Remorse clogged Dylan’s throat, the hopes and dreams of two very different little boys who’d grown up to fall in love with the same woman. Somehow, he kept walking.
“She’s just around the corner,” Zito said.
Dylan stopped before turning, taking in the elaborate cabana and pool area. In the distance, the fading light of early evening cast the Cascades a giant, misshapen shadow against a horizon streaked with shades of crimson.
Even the sky seemed to be bleeding.
And then, for only the second time since that cold night on the mountain, when a snowstorm had shattered the preternatural indifference he’d lived with for six years, he saw her.
“She’s all yours,” Zito indicated with a sweep of his hand.
A hard sound of denial broke from Dylan’s throat. Zito couldn’t be more wrong. Bethany Rae Kincaid had never been all his. Never all anyone’s.
But still, his heart kicked, hard.

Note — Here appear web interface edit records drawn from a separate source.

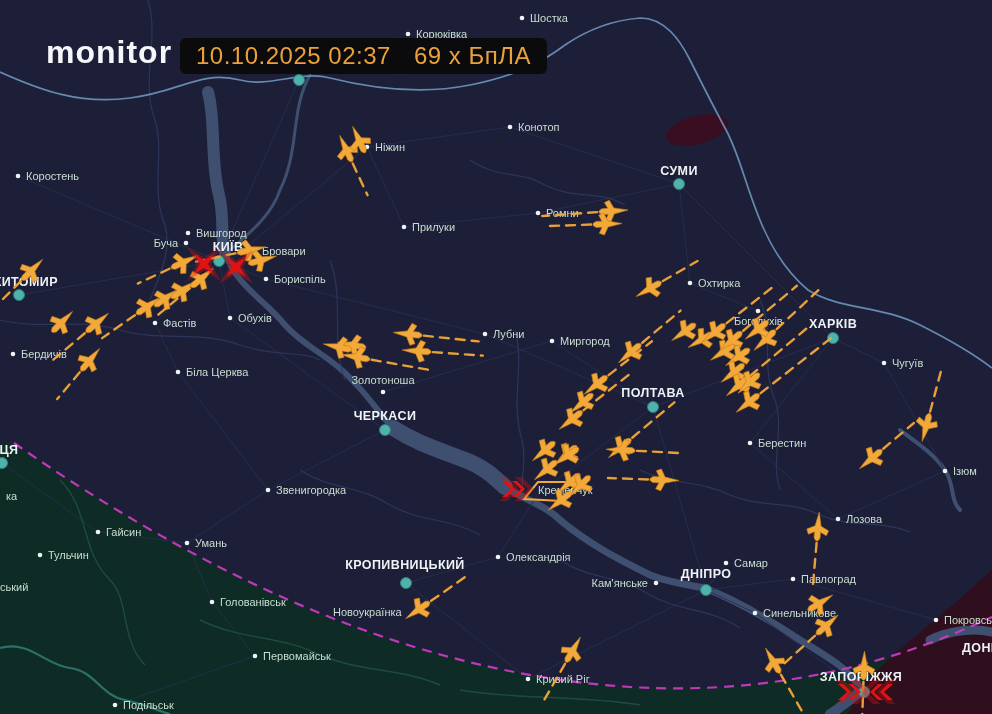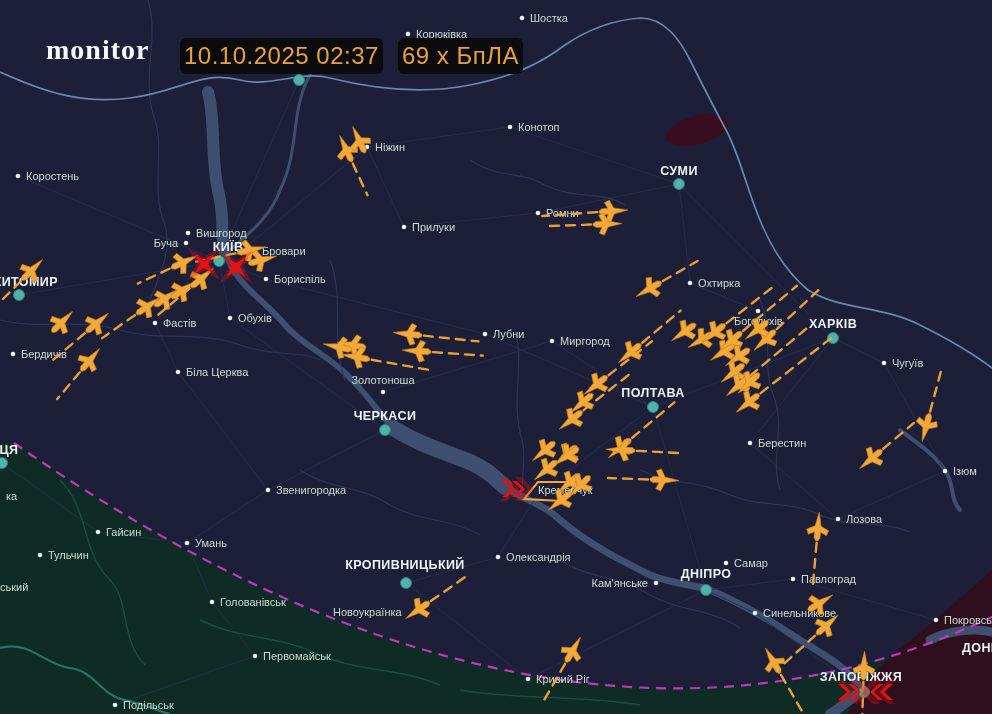--- a/index.html
+++ b/index.html
@@ -8,7 +8,7 @@
   #map{position:absolute;left:0;top:0;}
   .hud{position:absolute;left:0;top:0;width:100%;pointer-events:none;}
   .logo{position:absolute;left:46px;top:34px;color:var(--logo,#f5f7fa);
-        font-size:28px;font-weight:700;letter-spacing:1px;font-family:Liberation Serif, serif;}
+        font-size:32px;font-weight:700;letter-spacing:1px;}
   .badge{position:absolute;top:38px;height:36px;line-height:36px;
          background:var(--badge-bg,#0b0b0d);border-radius:6px;
          color:var(--badge-text,#e9a23b);font-size:24px;padding:0 4px;

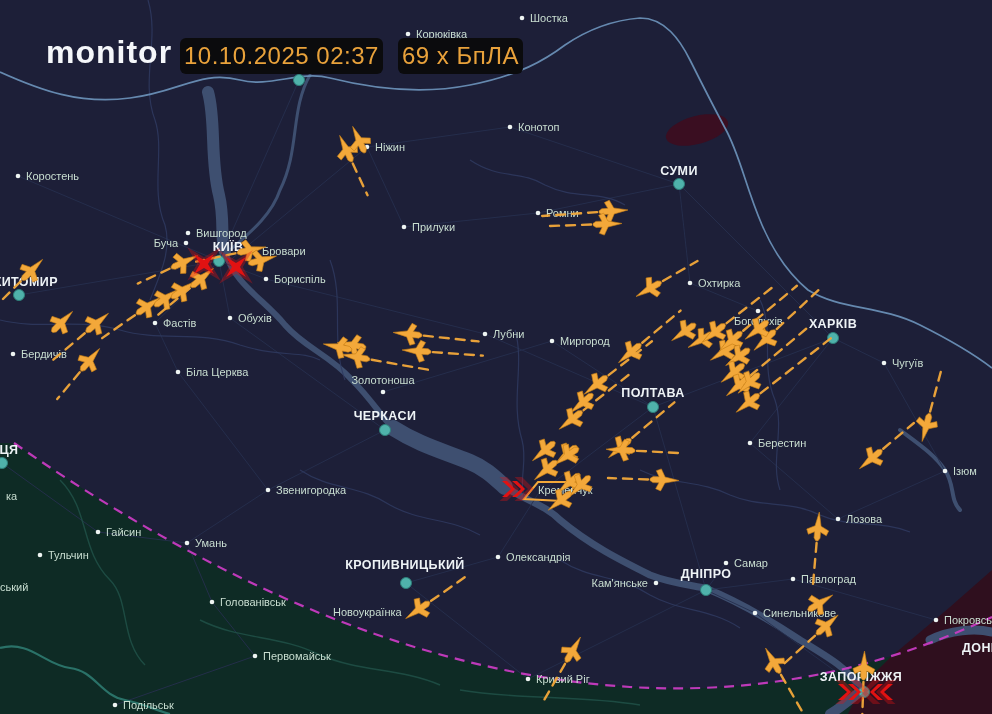--- a/index.html
+++ b/index.html
@@ -11,7 +11,7 @@
         font-size:32px;font-weight:700;letter-spacing:1px;}
   .badge{position:absolute;top:38px;height:36px;line-height:36px;
          background:var(--badge-bg,#0b0b0d);border-radius:6px;
-         color:var(--badge-text,#e9a23b);font-size:24px;padding:0 4px;
+         color:var(--badge-text,#e9a23b);font-size:24px;padding:0 16px;
          letter-spacing:0.5px;white-space:nowrap;}
   #badge-time{left:180px;}
   #badge-count{left:398px;}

And the years between them crumbled, just like they had on the mountain.
The ice princess, they’d called her in high school. She held herself apart from the world, refusing to fully give, fully surrender herself to anyone, least of all Dylan. Except when they’d been in bed. Then, she’d literally come apart in his arms. But after, after she’d always sewn herself up a little tighter.
Some things never changed.
The sight of her sitting in a chaise lounge, holding a black-and-white cat and staring toward the mountains, stirred something he’d thought finally dead. Her long chestnut hair was tangled, her creamy skin alarmingly pale. Blood stained her slinky ivory robe. Her feet were bare.
“Pink or red?”
She looked at him, laughing. “What?”
“Your toenails,” he said, running his hand along her high arch. “I want to paint them. Pink or red?”
The memory cut in from somewhere long forgotten, prompting Dylan to swear softly. In the end, she’d chosen red. At her wedding, she’d worn pink.
That damning, defining night in the cabin, there’d been no color at all.